At QCon San Francisco 2022, Frank Yu, senior engineering manager at Coinbase, presented Leveraging Determinism, which draws direct experiences and examples from building and running financial exchanges. This talk is part of the editorial track Building Modern Backends.
Yu began his talk by making two claims for deterministic logic:
-
If you have important logic - make it deterministic.
-
If you have deterministic logic - don’t be afraid to replay it anywhere(for efficiency and profit).
After a brief introduction to the history of the Coinbase derivative exchanges, Yu describes the work his team does for a trading exchange as "mission-critical code" that must:
-
Be correct. The order of magnitude of money involved versus the expected revenue that an exchange makes is massive.
-
Have consistent and predictable performance. For Coinbase specifically, that is to have a 99th percentile response time to stay comfortably under 1ms.
-
Remember everything for audibility. Regulations require that everything needs to be able to reproduce to the exact state for every millisecond for the last seven years.
In order to continue to add features and evolve the underlying system in a reasonable time while not introducing any critical bugs to the production system, Yu emphasizes that:
"We’ve got to make sure the core logic stays simple. We also avoid concurrency at all cost at our logic."
A system is deterministic if given the exact same set of inputs in the same order we get the exact same state and outputs. In practice, if we take all the requests sequenced into a log and apply determinism, we’ll effectively get replicated state and output events.
Since Coinbase operates at microsecond time scales, a really fast consensus algorithm was needed. Yu and his team were able to leverage Aeron Cluster to provide support for fault-tolerant services as replicated state machines based on the Raft consensus algorithm.
Input and output event disparity can lead to instability and scaling bottlenecks. A system’s input sizes and rates are often consistent and predictable. However, a system’s output sizes and rates are often hard unpredictable, and difficult to validate. Yu further explains this phenomenon with a direct example from the Coinbase system where one event can lead to multiple new events, risking running into the thundering herd problem and incurring very expensive data ingress and egress cost from their cloud provider.
Since deterministic systems offer consistent computation, generating the same output given the same input and system state, replicating systems and the original request should give the same output as if the output was sent from the previous node in the system. This offers a new school of thought - in a deterministic system, rather than replicating data, compute can also be replicated and achieve a more stable and predictable system.

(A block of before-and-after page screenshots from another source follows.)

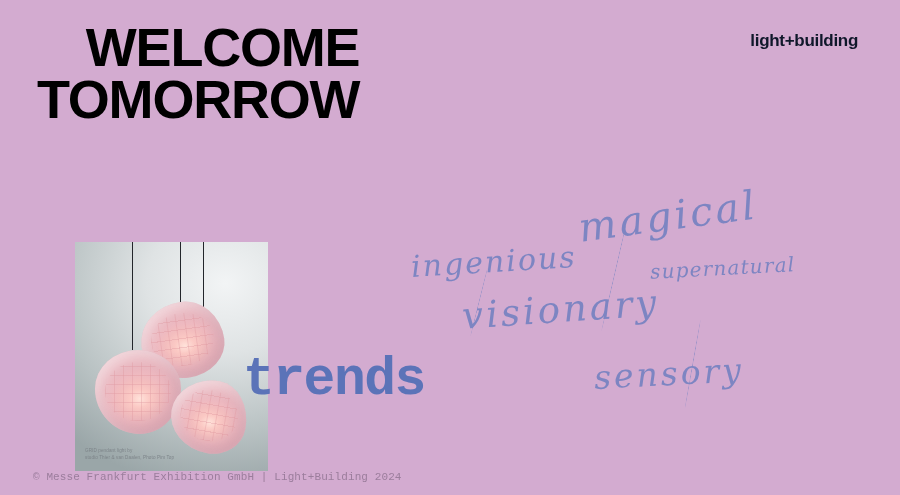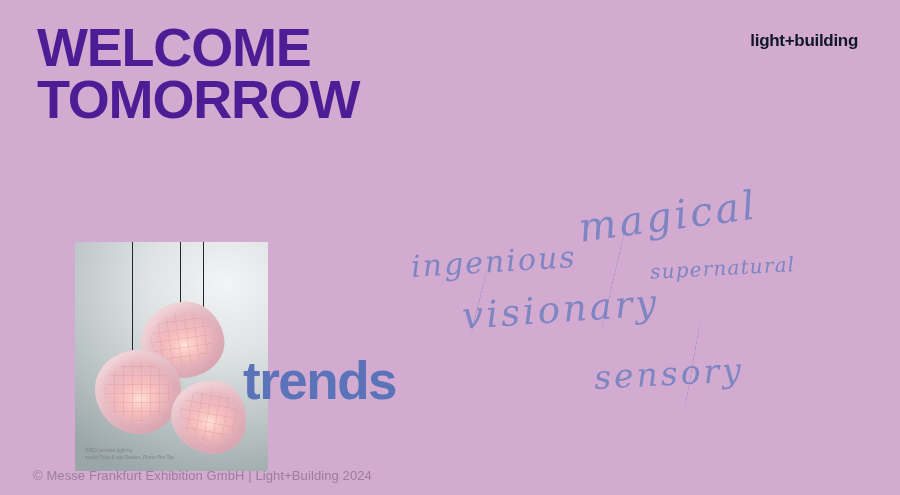"WELCOME" #headline { color: #4c1d95 -> #000000; text-align: none -> right }
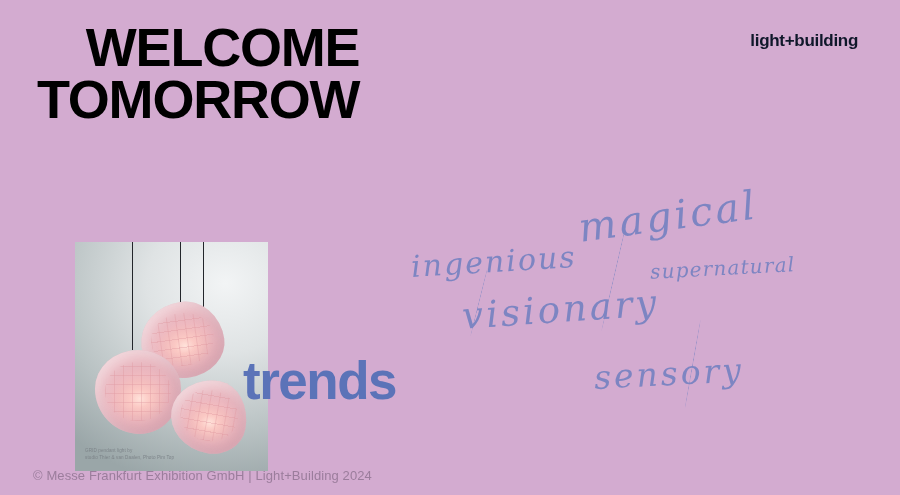"trends" #trends-lockup { font-family: Liberation Sans, sans-serif -> Liberation Mono, monospace }
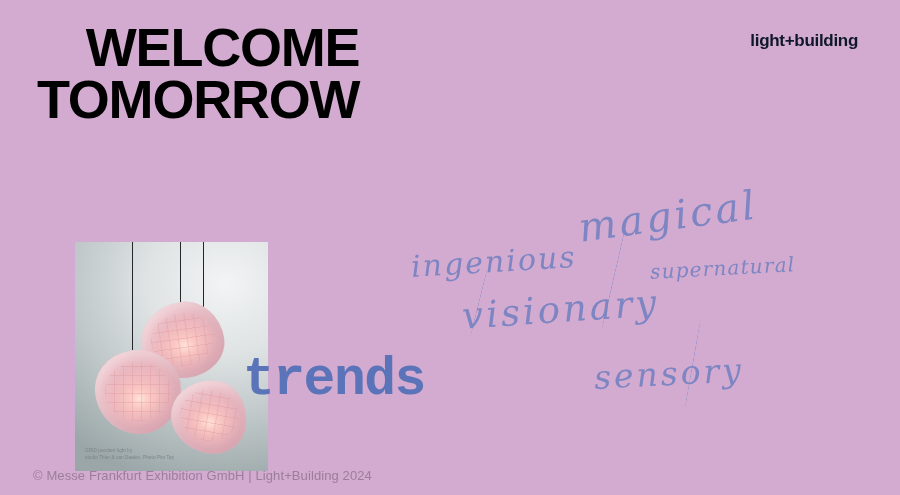"© Messe Frankfurt Exhibition GmbH" #copyright { font-family: Liberation Sans, sans-serif -> Liberation Mono, monospace; font-size: 13px -> 11px }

Yu closed his talk by summarizing what we should think about when building a system like this:
-
Replicate well-tested code or bugs will replicate too
-
No drift: old behavior must be respected when replaying inputs
-
Enable new behavior with a request to the monolith after deploy
-
Use a seed for deterministic pseudorandom outputs
-
Divide large chunks of work into stages
-
Everything should fit in-memory
-
You’d be surprised how much data fits in memory
-
You’d be surprised how much work fits on one CPU core
-
Keep your 99s and 99.9s down
-
Protect your monolith from chatty clients
Todd Montgomery had previously given a talk on Aeron Cluster at QCon New York 2018. And Martin Thompson had previously given a different talk on Cluster Consensus with Aeron at QCon London 2018.
Other talks on Building Modern Backends will be recorded and made available on InfoQ over the coming months.